OXA-23-producing Acinetobacter baumannii: a new hotspot of diversity in Rio de Janeiro?

OBJECTIVES: this study focused on the population structure of OXA-23-producing Acinetobacter baumannii clinical isolates from Rio de Janeiro, Brazil. METHODS: the analysis included several genomic typing methods, including PFGE, two multilocus sequence typing (MLST) schemes, sequence group (SG) determination and bla(OXA-51-like) sequencing. The genomic context of the bla(OXA-23) gene was also evaluated using I-CeuI hybridizations and PCR assays. RESULTS: congruent clustering was obtained revealing four lineages. In accordance, four new sequence types (STs) (ST131, ST132, ST133 and ST134) were obtained with the MLST-OD scheme (associated with the Oxford Database) and four (ST79, ST15 and two new allelic profiles) with the MLST-IP scheme (developed by the Institute Pasteur).
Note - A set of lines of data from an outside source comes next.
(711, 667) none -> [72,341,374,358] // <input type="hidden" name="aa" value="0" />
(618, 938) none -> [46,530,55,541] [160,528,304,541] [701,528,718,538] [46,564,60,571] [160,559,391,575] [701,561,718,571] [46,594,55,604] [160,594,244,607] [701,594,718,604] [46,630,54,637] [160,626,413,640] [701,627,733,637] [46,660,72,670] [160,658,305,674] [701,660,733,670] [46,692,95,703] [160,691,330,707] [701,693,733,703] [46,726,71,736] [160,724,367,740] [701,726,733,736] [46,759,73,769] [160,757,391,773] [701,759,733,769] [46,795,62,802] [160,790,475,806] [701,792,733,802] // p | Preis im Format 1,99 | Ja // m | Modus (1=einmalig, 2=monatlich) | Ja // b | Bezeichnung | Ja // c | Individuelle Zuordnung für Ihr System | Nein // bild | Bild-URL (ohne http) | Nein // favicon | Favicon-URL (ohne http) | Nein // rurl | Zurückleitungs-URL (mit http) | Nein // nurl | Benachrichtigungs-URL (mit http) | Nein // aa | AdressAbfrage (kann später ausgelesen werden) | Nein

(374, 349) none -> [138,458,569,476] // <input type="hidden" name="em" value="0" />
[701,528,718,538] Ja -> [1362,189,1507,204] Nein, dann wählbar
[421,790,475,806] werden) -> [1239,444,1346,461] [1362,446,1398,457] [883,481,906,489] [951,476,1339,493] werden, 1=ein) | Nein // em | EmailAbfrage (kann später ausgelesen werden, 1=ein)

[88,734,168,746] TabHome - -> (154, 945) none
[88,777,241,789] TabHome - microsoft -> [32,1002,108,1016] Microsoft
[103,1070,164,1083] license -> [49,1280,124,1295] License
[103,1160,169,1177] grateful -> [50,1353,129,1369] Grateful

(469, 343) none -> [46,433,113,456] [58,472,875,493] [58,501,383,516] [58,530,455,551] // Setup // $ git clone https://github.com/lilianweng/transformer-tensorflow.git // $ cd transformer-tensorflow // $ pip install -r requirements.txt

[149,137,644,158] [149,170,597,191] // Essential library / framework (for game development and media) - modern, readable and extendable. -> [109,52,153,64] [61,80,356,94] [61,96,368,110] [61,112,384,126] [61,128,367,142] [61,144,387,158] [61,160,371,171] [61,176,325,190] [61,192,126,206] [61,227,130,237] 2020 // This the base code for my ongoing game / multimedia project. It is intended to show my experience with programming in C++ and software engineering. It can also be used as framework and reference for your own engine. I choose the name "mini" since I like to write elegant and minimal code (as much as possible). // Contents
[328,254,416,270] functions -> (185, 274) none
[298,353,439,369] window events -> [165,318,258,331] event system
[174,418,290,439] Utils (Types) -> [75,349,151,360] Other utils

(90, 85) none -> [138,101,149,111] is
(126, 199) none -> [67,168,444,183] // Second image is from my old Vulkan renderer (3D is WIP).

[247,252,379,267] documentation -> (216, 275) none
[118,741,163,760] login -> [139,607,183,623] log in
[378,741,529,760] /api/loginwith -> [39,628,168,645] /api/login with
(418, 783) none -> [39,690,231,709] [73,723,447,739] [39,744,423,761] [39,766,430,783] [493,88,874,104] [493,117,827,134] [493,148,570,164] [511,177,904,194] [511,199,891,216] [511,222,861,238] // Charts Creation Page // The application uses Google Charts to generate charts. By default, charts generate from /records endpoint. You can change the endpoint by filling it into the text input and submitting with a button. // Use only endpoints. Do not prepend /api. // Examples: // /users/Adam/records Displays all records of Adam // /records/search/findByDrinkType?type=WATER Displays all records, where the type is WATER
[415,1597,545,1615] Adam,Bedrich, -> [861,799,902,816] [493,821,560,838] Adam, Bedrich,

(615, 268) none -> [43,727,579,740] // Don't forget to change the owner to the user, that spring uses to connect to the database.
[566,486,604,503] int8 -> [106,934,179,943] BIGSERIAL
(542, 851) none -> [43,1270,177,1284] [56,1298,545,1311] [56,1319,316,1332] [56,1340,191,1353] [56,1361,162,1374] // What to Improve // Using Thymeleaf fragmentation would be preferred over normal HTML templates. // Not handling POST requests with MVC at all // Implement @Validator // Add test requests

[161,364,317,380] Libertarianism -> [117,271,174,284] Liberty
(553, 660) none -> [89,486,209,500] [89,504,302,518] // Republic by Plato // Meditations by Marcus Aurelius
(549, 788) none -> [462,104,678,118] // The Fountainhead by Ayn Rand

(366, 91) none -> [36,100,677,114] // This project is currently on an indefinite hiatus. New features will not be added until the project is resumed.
Four SGs (SG1, SG4 and two new profiles) were identified, allowing the association of 70% of the isolates with European clone II. bla(OXA-51-like) sequencing revealed the presence of bla(OXA-66), bla(OXA-69), bla(OXA-95) and bla(OXA-132). CONCLUSIONS: identification of new STs together with new SG profiles are findings suggestive of a local diversity hotspot that is worth exploring.